Par ailleurs, les sages recommandent à l’État de doter le Conseil de l’Ordre de pouvoirs renforcés en matière de contrôle des conflits d’intérêts entre médecins et industrie.
• Prise en charge des cotisations sociales des libéraux : un joli cadeau sans contrepartie
L’assurance-maladie dépense 2,2 milliards d’euros par an pour prendre en charge les cotisations des médecins libéraux des secteurs 1 et 2. Une « contribution substantielle aux revenus », note la Cour : pour les médecins de secteur 1, cela représente 18 % de leur revenu en 2008. C’est 16 % pour le secteur 2. Mais il n’y a pas de contrepartie réelle en termes de facilité et d’équité d’accès aux soins, dénonce-t-elle.

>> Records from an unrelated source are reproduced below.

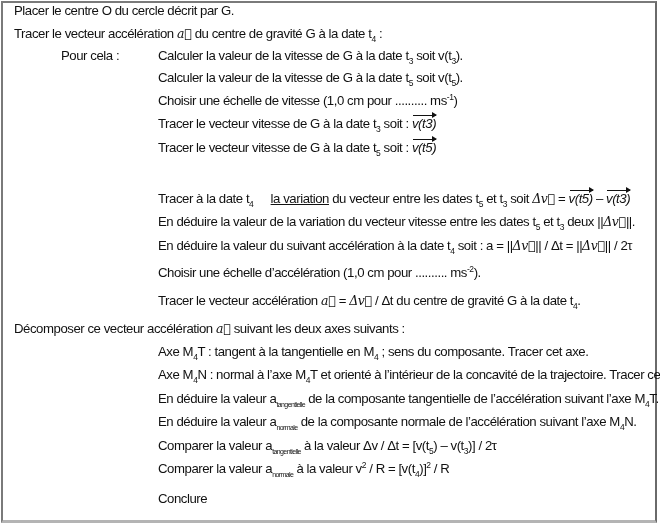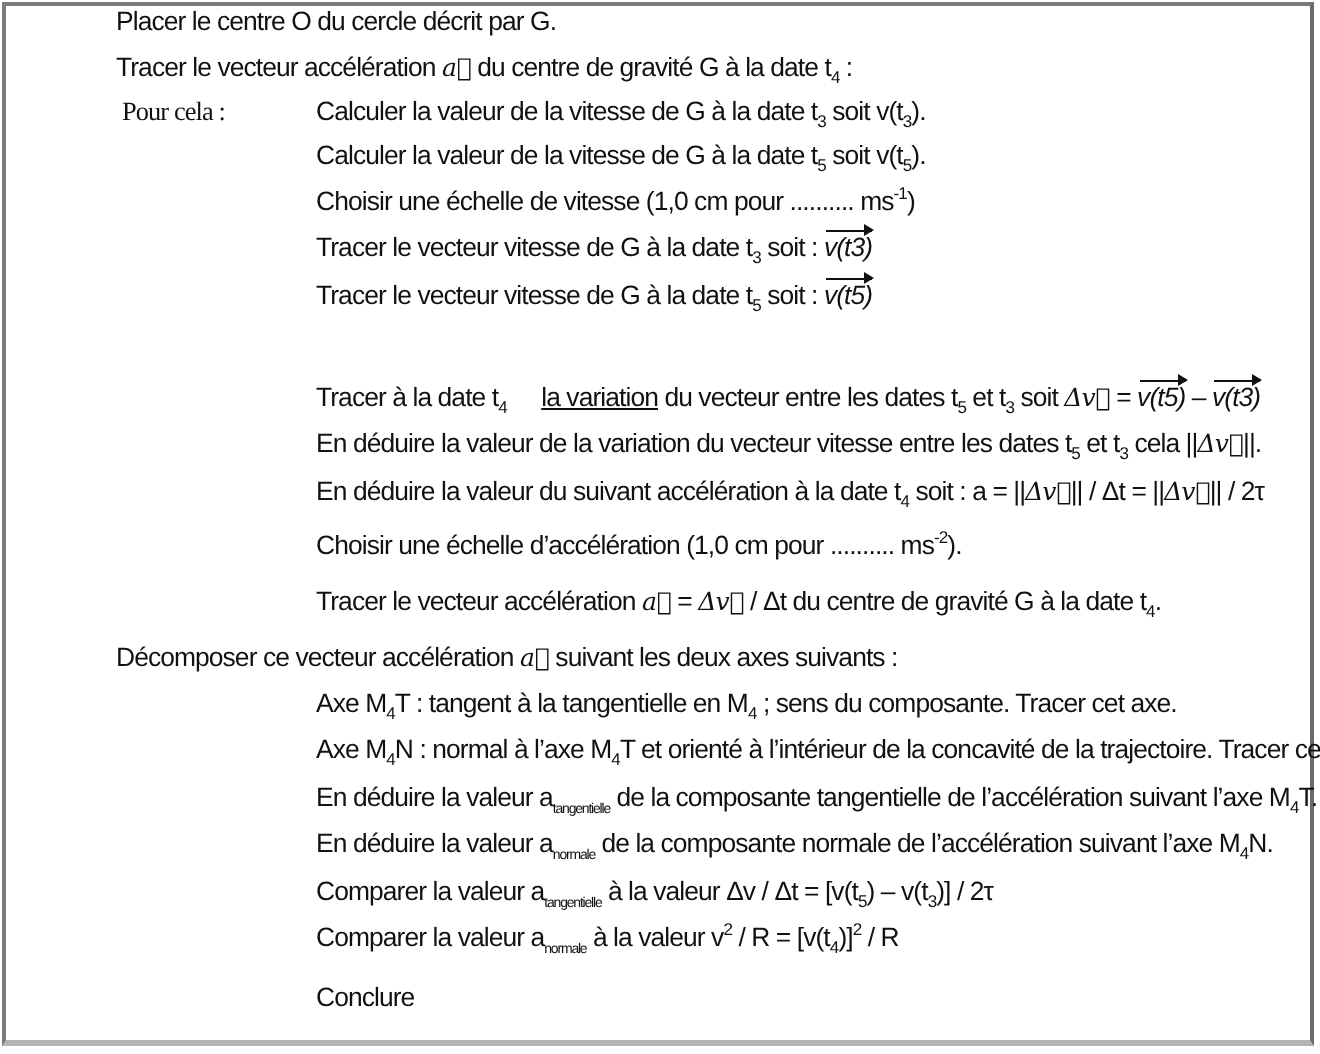--- a/index.html
+++ b/index.html
@@ -9,23 +9,23 @@
       position: absolute; left: 1px; top: 1px; width: 656px; height: 522px;
       border-left: 2px solid #7a7a7a; border-top: 2px solid #7a7a7a;
       border-right: 2px solid #6a6a6a; border-bottom: 3px solid #b4b4b4;
       box-sizing: border-box; background: #fff;
     }
     .line {
       position: absolute; white-space: nowrap; color: #111;
       font-size: 13.2px; letter-spacing: -0.45px; line-height: 16px;
       transform-origin: left center;
     }
-    .l0 { left: 14px; margin-left: 44px; }
+    .l0 { left: 14px; }
     .l1 { left: 158px; }
-    .lbl { left: 61px; font-family: Liberation Serif, serif; }
+    .lbl { left: 61px; }
     sub, sup { font-size: 8.5px; line-height: 0; }
     sub.tiny { font-size: 7px; letter-spacing: -0.6px; }
     .vec { font-family: Liberation Sans, sans-serif; font-style: italic; position: relative; display: inline-block; }
     .vec::before {
       content: ""; position: absolute; left: 1px; right: 0; top: -1px; height: 0;
       border-top: 1px solid #111;
     }
     .vec::after {
       content: ""; position: absolute; right: -1px; top: -4px;
       border-left: 5px solid #111; border-top: 3px solid transparent; border-bottom: 3px solid transparent;
@@ -68,21 +68,21 @@
 
 <div class="line l1" style="top:140px">
   <span>Tracer le vecteur vitesse de G à la date t</span><sub>5</sub><span> soit : </span><span class="vec">v(t5)</span>
 </div>
 
 <div class="line l1" style="top:191px">
   <span>Tracer à la date t</span><sub>4</sub><span> </span><span class="u">la variation</span><span> du vecteur entre les dates t</span><sub>5</sub><span> et t</span><sub>3</sub><span> soit </span><span class="sym">Δv⃗</span><span> = </span><span class="vec">v(t5)</span><span> – </span><span class="vec">v(t3)</span>
 </div>
 
 <div class="line l1" style="top:214px">
-  <span>En déduire la valeur de la variation du vecteur vitesse entre les dates t</span><sub>5</sub><span> et t</span><sub>3</sub><span> cela ||</span><span class="sym">Δv⃗</span><span>||.</span>
+  <span>En déduire la valeur de la variation du vecteur vitesse entre les dates t</span><sub>5</sub><span> et t</span><sub>3</sub><span> deux ||</span><span class="sym">Δv⃗</span><span>||.</span>
 </div>
 
 <div class="line l1" style="top:238px">
   <span>En déduire la valeur du suivant accélération à la date t</span><sub>4</sub><span> soit : a = ||</span><span class="sym">Δv⃗</span><span>|| / Δt = ||</span><span class="sym">Δv⃗</span><span>|| / 2τ</span>
 </div>
 
 <div class="line l1" style="top:265px">
   <span>Choisir une échelle d’accélération (1,0 cm pour .......... ms</span><sup>-2</sup><span>).</span>
 </div>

Elle recommande donc de recentrer le dispositif sur l’objectif d’une meilleure répartition des professionnels de santé sur le territoire en le modulant en fonction de la zone d’installation. Elle suggère aussi d’exclure de l’assiette des « revenus tirés de catégories d’actes donnant lieu à des dépassements quasi systématiques » et de conditionner cette prise en charge au respect de certains plafonds. Le cas échéant, cette participation pourrait être remise en cause.
• Dépenses de transports des patients : vers un contrôle des prescriptions
En 2010, l’assurance-maladie a consacré 3,5 milliards d’euros à la prise en charge des transports de patients, un montant en forte progression, sans que les raisons en soient analysées. La Cour des comptes table sur 450 millions d’économies réalisables chaque année. Ses pistes : contrôler le respect du référentiel de prescription, notamment en matière de transport en ambulance, onéreux, ou de la vérification du lien avec une affection de longue durée, responsabiliser les médecins des établissements de santé, plus gros prescripteurs, contingenter plus rigoureusement l’offre de transport, instaurer un conventionnement strict des taxis, et systématiser la lutte contre la fraude.

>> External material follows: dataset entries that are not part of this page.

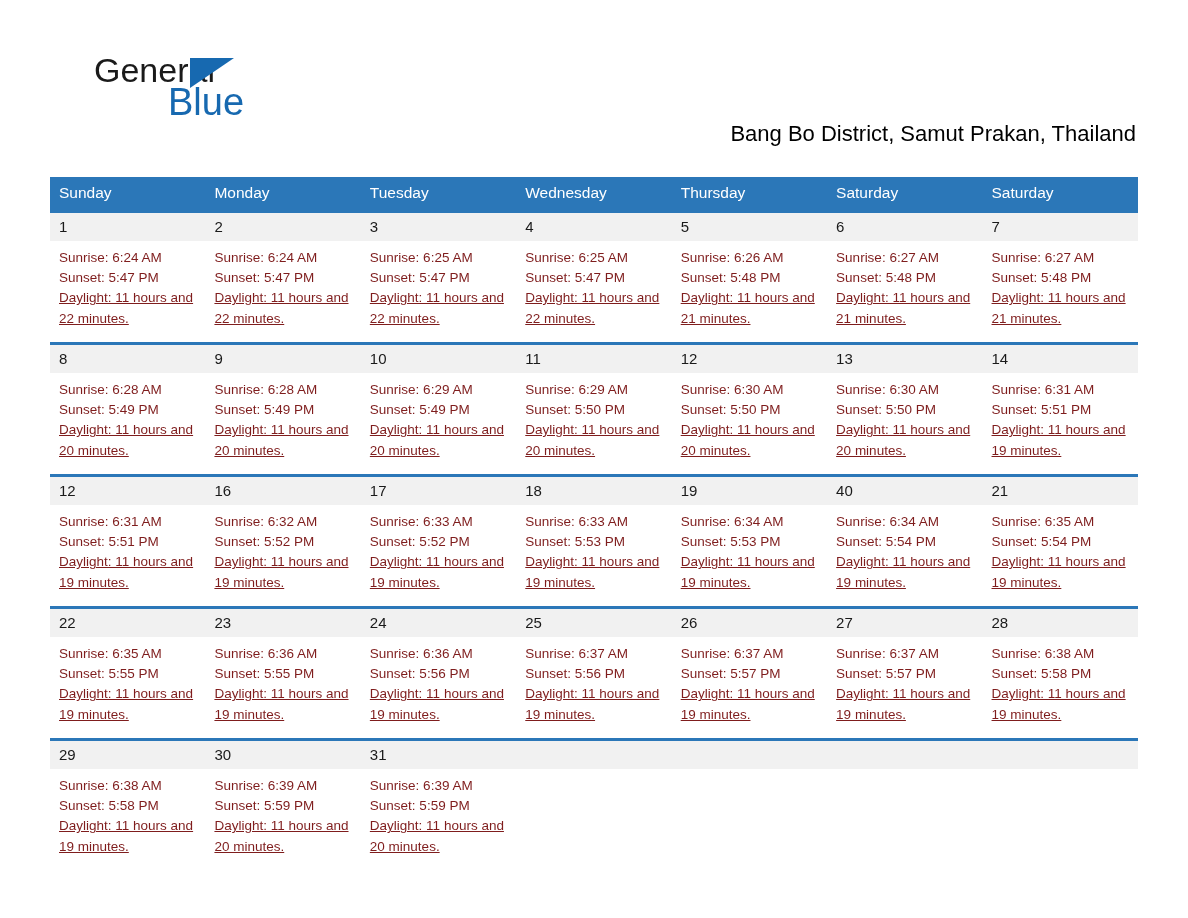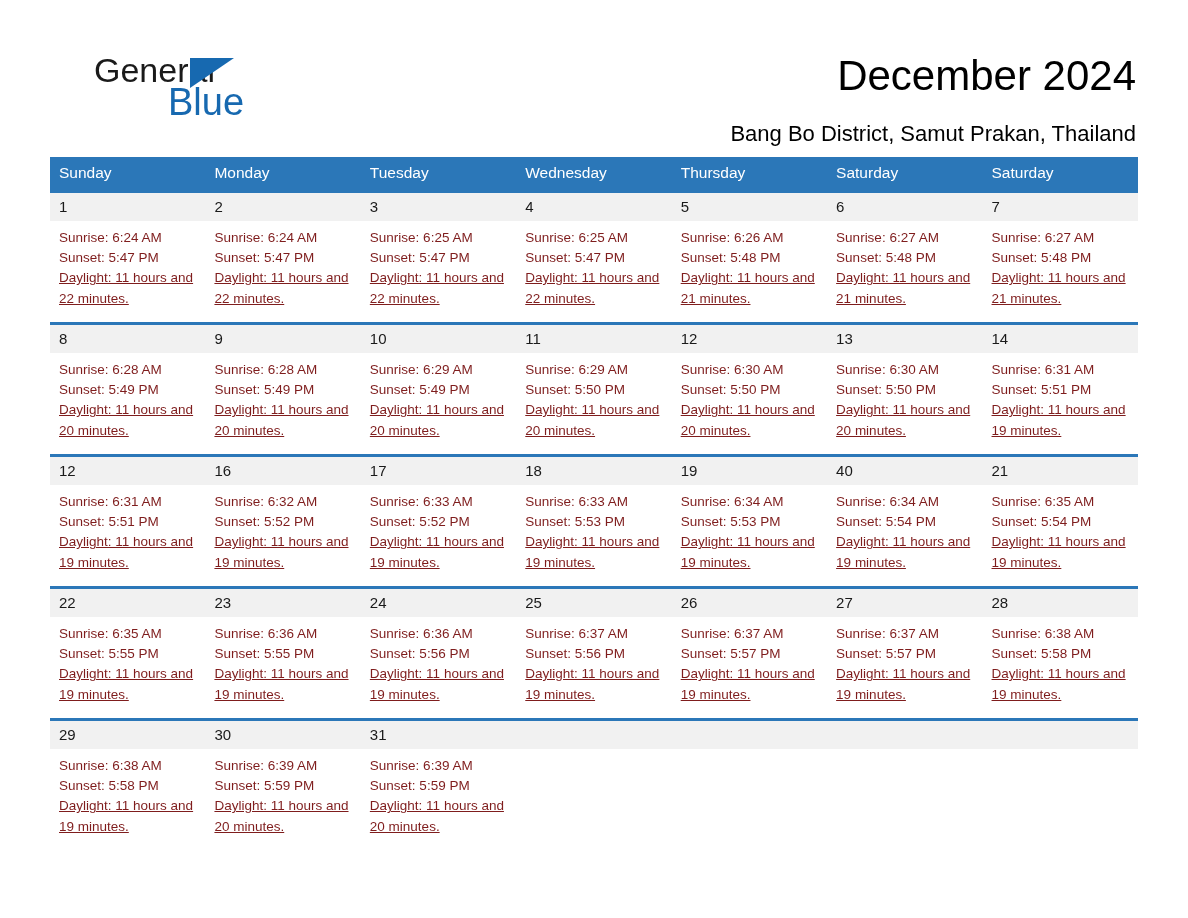--- a/index.html
+++ b/index.html
@@ -94,20 +94,21 @@
   .calendar {
     position: absolute;
     left: 50px;
     top: 157px;
     width: 1088px;
   }
   table.cal {
     border-collapse: collapse;
     table-layout: fixed;
     width: 1088px;
+    margin-top: 20px;
   }
   table.cal col { width: 155.43px; }
 
   thead th {
     background: #2b77b8;
     color: #ffffff;
     font-size: 15.5px;
     font-weight: 400;
     text-align: left;
     padding: 7px 0 8px 9px;
@@ -151,21 +152,20 @@
 <div class="page">
 
   <div class="header">
 
     <div class="logo">
       <span class="logo-general">General</span>
       <span class="logo-tri"></span>
       <span class="logo-blue">Blue</span>
     </div>
 
-    <div class="title">December 2024</div>
     <div class="subtitle">Bang Bo District, Samut Prakan, Thailand</div>
   </div>
 
   <div class="calendar">
     <table class="cal">
       <colgroup>
         <col>
           <col>
           <col>
           <col>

• Soins de suite et réadaptation (SSR) : fluidifier les relations entre sanitaire et médico-social
Les SSR ont coûté 7,8 milliards d’euros en 2012. L’expansion rapide du secteur n’a pas été maîtrisée ni pilotée. Il en résulte aujourd’hui une mauvaise régulation et pour les patients des délais et orientations inadéquats dans leur entrée en SSR comme dans leur sortie. La Cour des comptes appelle les ARS à en faire une priorité et juge « prématuré » le passage à la tarification à l’activité.

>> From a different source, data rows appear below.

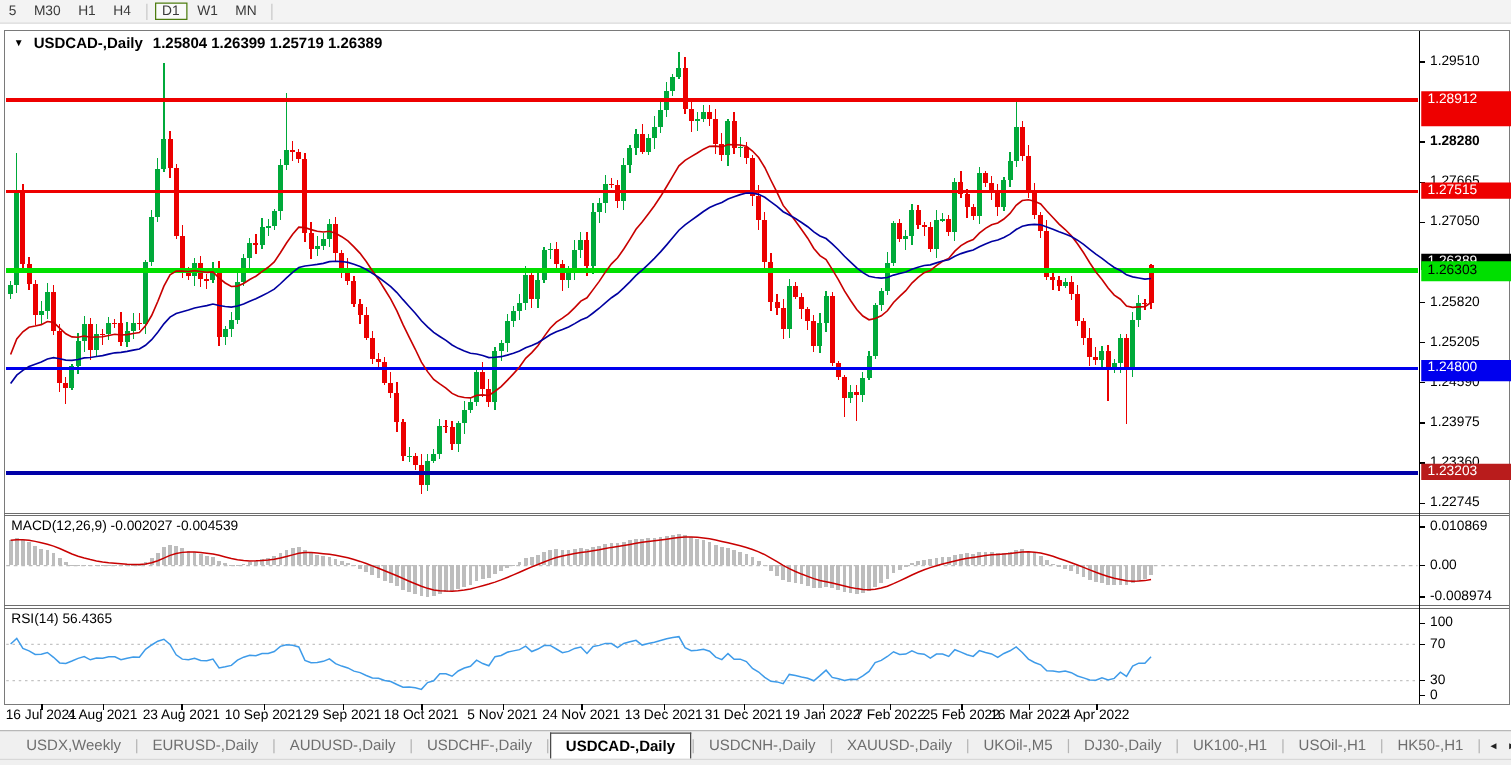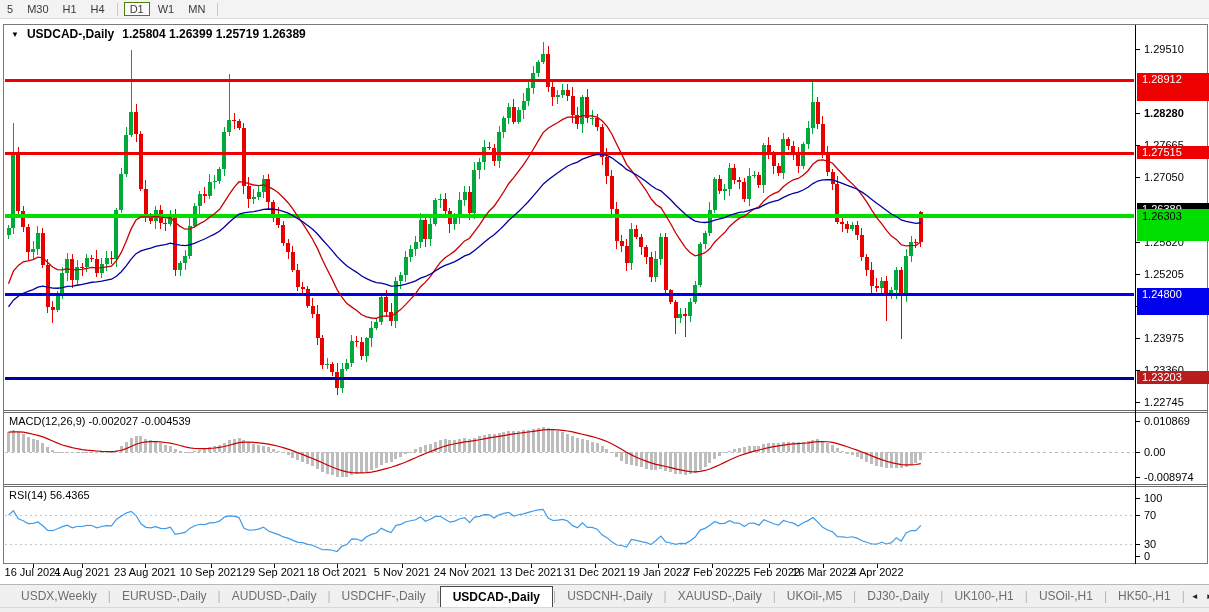--- a/index.html
+++ b/index.html
@@ -733,16 +733,16 @@
     <div class="axlbl ctr" style="left: 531px; top: 566px;">13 Dec 2021</div>
     <div class="axlbl ctr" style="left: 595px; top: 566px;">31 Dec 2021</div>
     <div class="axlbl ctr" style="left: 658px; top: 566px;">19 Jan 2022</div>
     <div class="axlbl ctr" style="left: 712px; top: 566px;">7 Feb 2022</div>
     <div class="axlbl ctr" style="left: 769px; top: 566px;">25 Feb 2022</div>
     <div class="axlbl ctr" style="left: 823px; top: 566px;">16 Mar 2022</div>
     <div class="axlbl ctr" style="left: 877px; top: 566px;">4 Apr 2022</div>
     <div class="lvl" style="top: 203.344px; height: 13px; line-height: 13px; background: rgb(0, 0, 0); color: rgb(255, 255, 255);">1.26389</div>
     <div class="lvl" style="top: 73.2064px; height: 28px; line-height: 13px; background: rgb(238, 0, 0); color: rgb(255, 255, 255);">1.28912</div>
     <div class="lvl" style="top: 146.102px; height: 13px; line-height: 13px; background: rgb(238, 0, 0); color: rgb(255, 255, 255);">1.27515</div>
-    <div class="lvl" style="top: 209.344px; height: 32px; line-height: 14px; background: rgb(0, 223, 0); color: rgb(0, 0, 0);">1.26303</div>
-    <div class="lvl" style="top: 287.771px; height: 27px; line-height: 13px; background: rgb(0, 0, 238); color: rgb(255, 255, 255);">1.24800</div>
+    <div class="lvl" style="top: 209.344px; height: 16px; line-height: 14px; background: rgb(0, 223, 0); color: rgb(0, 0, 0);">1.26303</div>
+    <div class="lvl" style="top: 287.771px; height: 17px; line-height: 13px; background: rgb(0, 0, 238); color: rgb(255, 255, 255);">1.24800</div>
     <div class="lvl" style="top: 371.102px; height: 13px; line-height: 13px; background: #b91c1c; color: rgb(255, 255, 255);">1.23203</div>
   </div>
 
 </body></html>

• Qualité des soins : évaluer périodiquement les médecins et équipes médicales
Depuis 2004, la Haute Autorité de santé (HAS) mène la procédure de certification des hôpitaux pour la bagatelle de 22,4 millions d’euros. Mais la Cour observe un « risque d’atténuation de son efficacité ». Elle recommande à la HAS de préciser le périmètre de la certification et d’évaluer périodiquement médecins et équipes médicales, tâche qui constitue « actuellement un angle mort de la procédure », ainsi que les activités à risque, et de simplifier les résultats publiés dans ses rapports. Enfin, les contrats d’objectifs et de moyens signés entre ARS et établissements devraient intégrer les résultats de la certification, pour permettre un suivi de l’application des recommandations de la HAS et développer une culture pérenne de qualité des soins.